Reputation: 1498
I'm trying to learn a bit of R, and can't figure out how to join 2 tables with dplyr. If I did this strictly in SQL, I would use:
select a1.[some column], a2.[other column], a3.[last column]
from vwTable1 a1
join vwTable2 a2
on a2.myKey = a1.mykey
join vwTable3 a3
on a3.otherKey = a1.otherKey
where a2.myItem = '12345'
and a1.myDate between '1/1/2021' and '3/31/2021'
In R, I can connect to the SQL database:
library(odbc)
library(dplyr)
con <- dbConnect(odbc(),
Driver = "SQL Server",
Server = "myServer",
Database = "myDatabase",
Port = "1234",
Trusted_Connection = "Yes")
I'm just not sure if I need to establish references first, like:
a1 <- tbl(con, "vwTable1")
a2 <- tbl(con, "vwTable2")
a3 <- tbl(con, "vwTable3")
...and then join the 2 references?
The goal is to put the query results into a data frame (if that's the best way to do it) that will be copied to a SQL table on another server.

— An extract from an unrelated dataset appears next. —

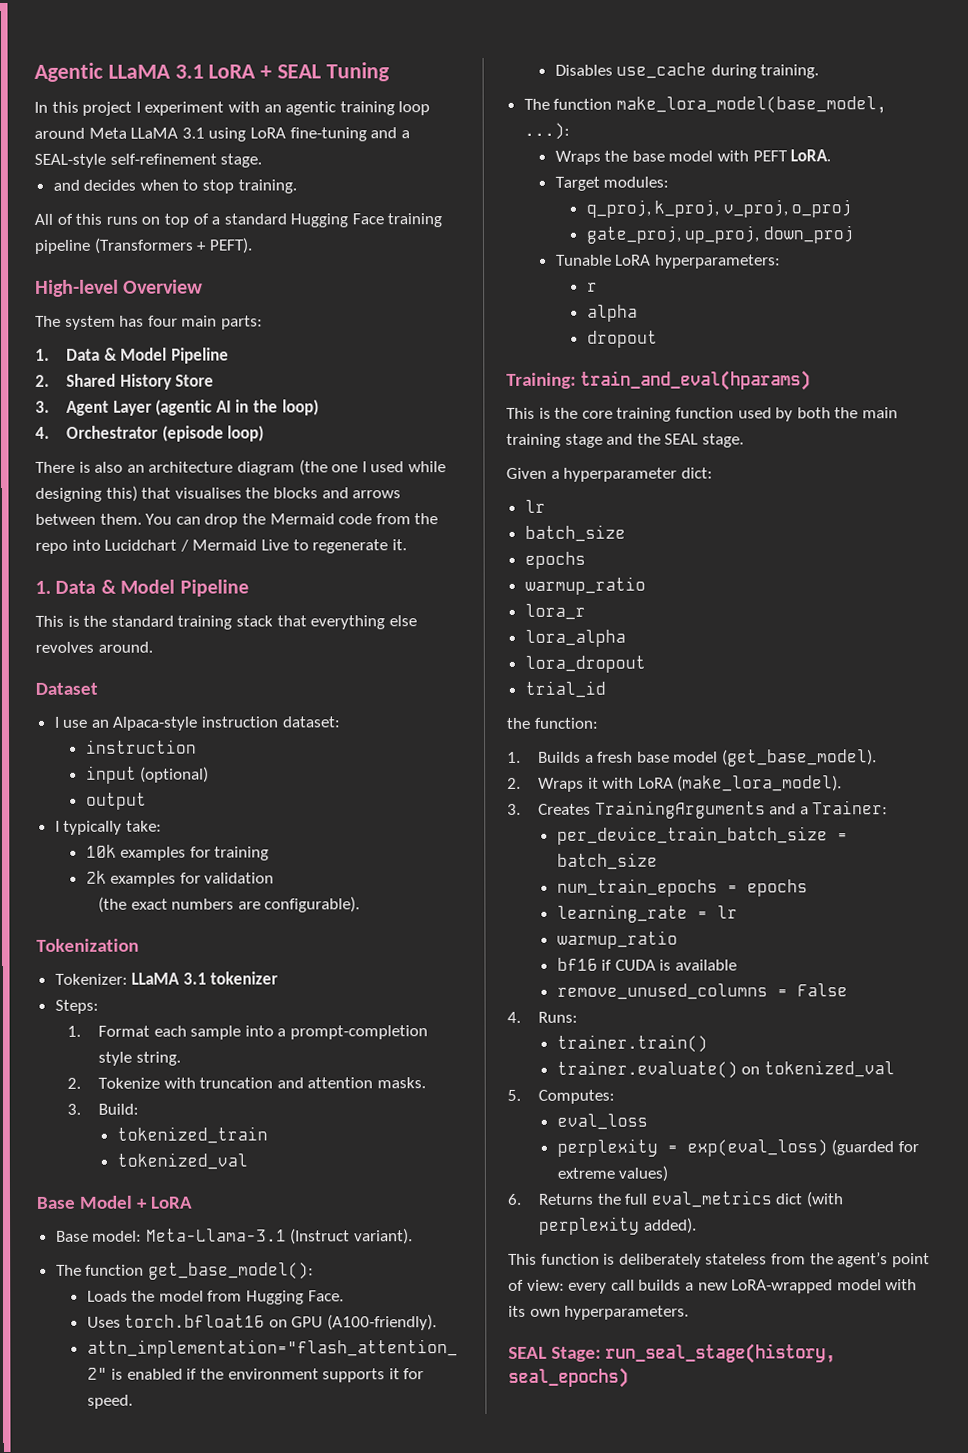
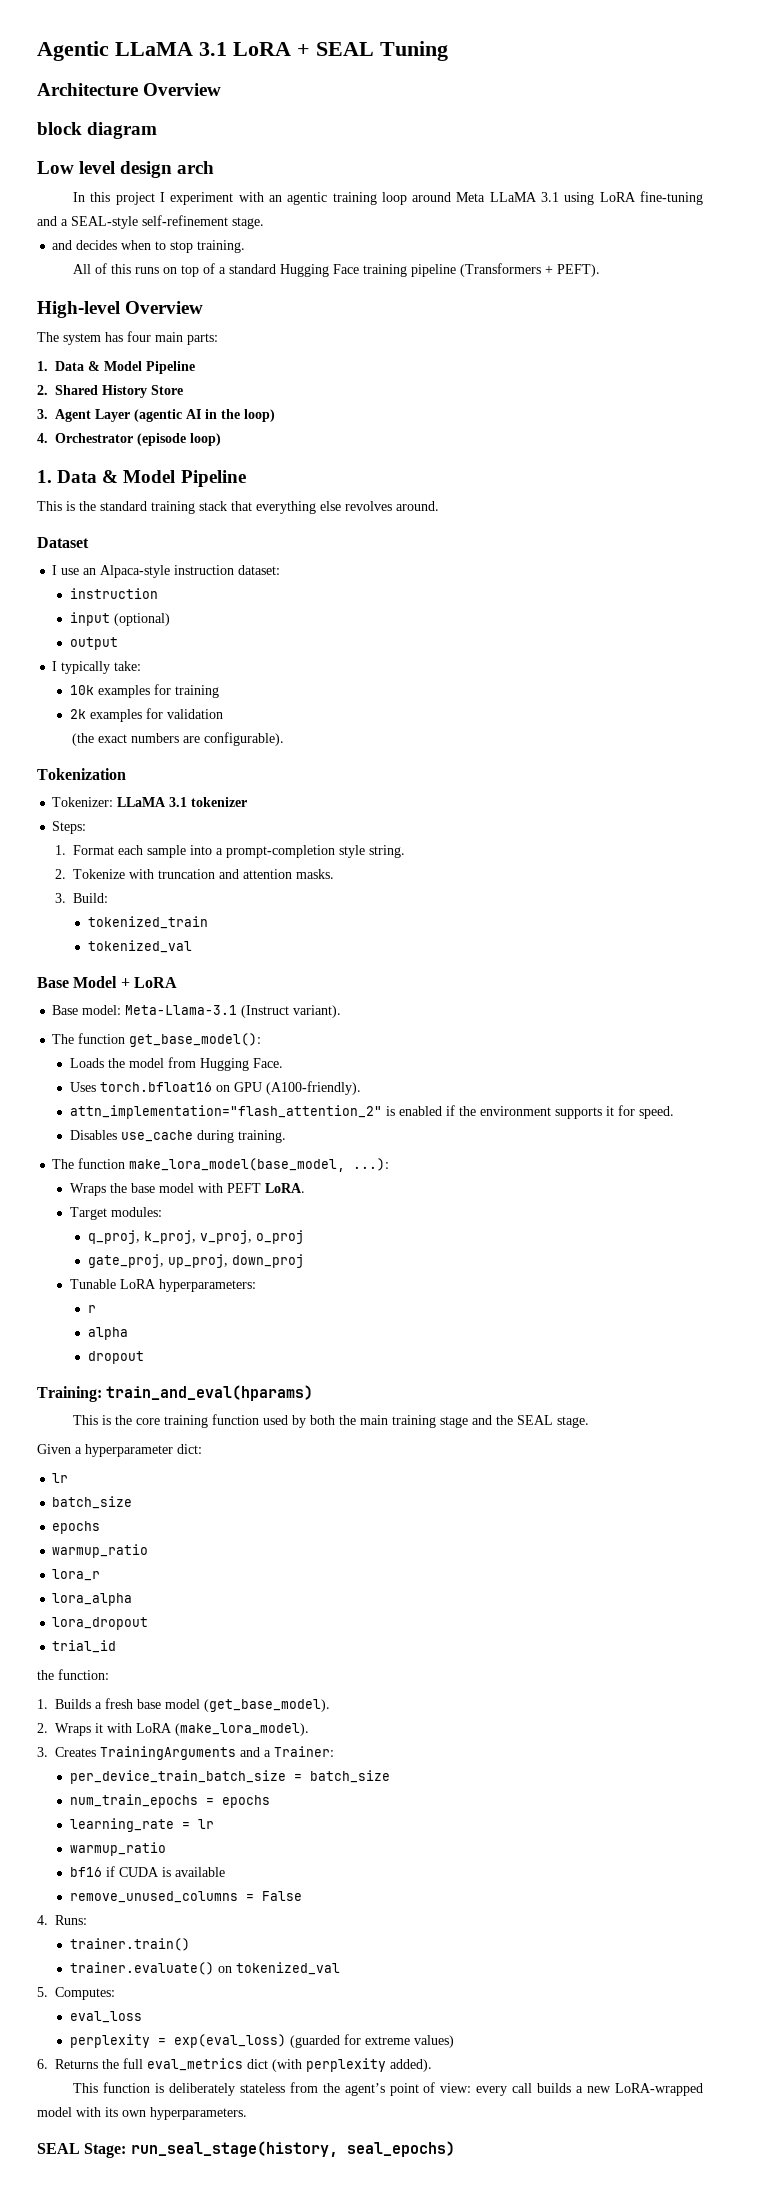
+ Architecture Overview
+ block diagram
+ Low level design arch
- There is also an architecture diagram (the one I used while designing this) that visualises the blocks and arrows between them. You can drop the Mermaid code from the repo into Lucidchart / Mermaid Live to regenerate it.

I did try the following, but R Console just sat there at a + waiting for me to do something else:
a4 <- tbl(con, sql("SELECT a1.[some column], a2.[other column], a2.[last column]
FROM vwTable1 a1
JOIN vwTable2 a2 on a2.myKey = a1.myKey
JOIN vwTable3 a3 on a3.otherKey = a1.otherKey
WHERE a2.myItem = '12345'
AND a1.myDate BETWEEN '1/1/2021' AND '3/31/2021'))
EDIT:
This was the solution:
results <- tbl(con, "vwTable1") %>% filter(myDate >= "2021-01-01" & myDate <= "2021-03-31") %>%
inner_join(tbl(con, "vwTable2") %>% filter(myItem == '12345'), by = "myKey") %>%
inner_join(tbl(con, "vwTable3"), by = "otherKey")
Upvotes: 0
Views: 197
Reputation: 66415
The dplyr syntax would be something like
tbl(con, "vwTable1") %>%
filter(myDate >= "2021-01-01" & myDate <= "2021-01-02") %>% # edit
inner_join(tbl(con, "vwTable2") %>%
filter(myItem == '12345'),
by = "myKey") %>%
inner_join(tbl(con, "vwTable3"), by = "otherKey")
# Edit - I think the default is inner_join, not left_join as I had originally
Upvotes: 2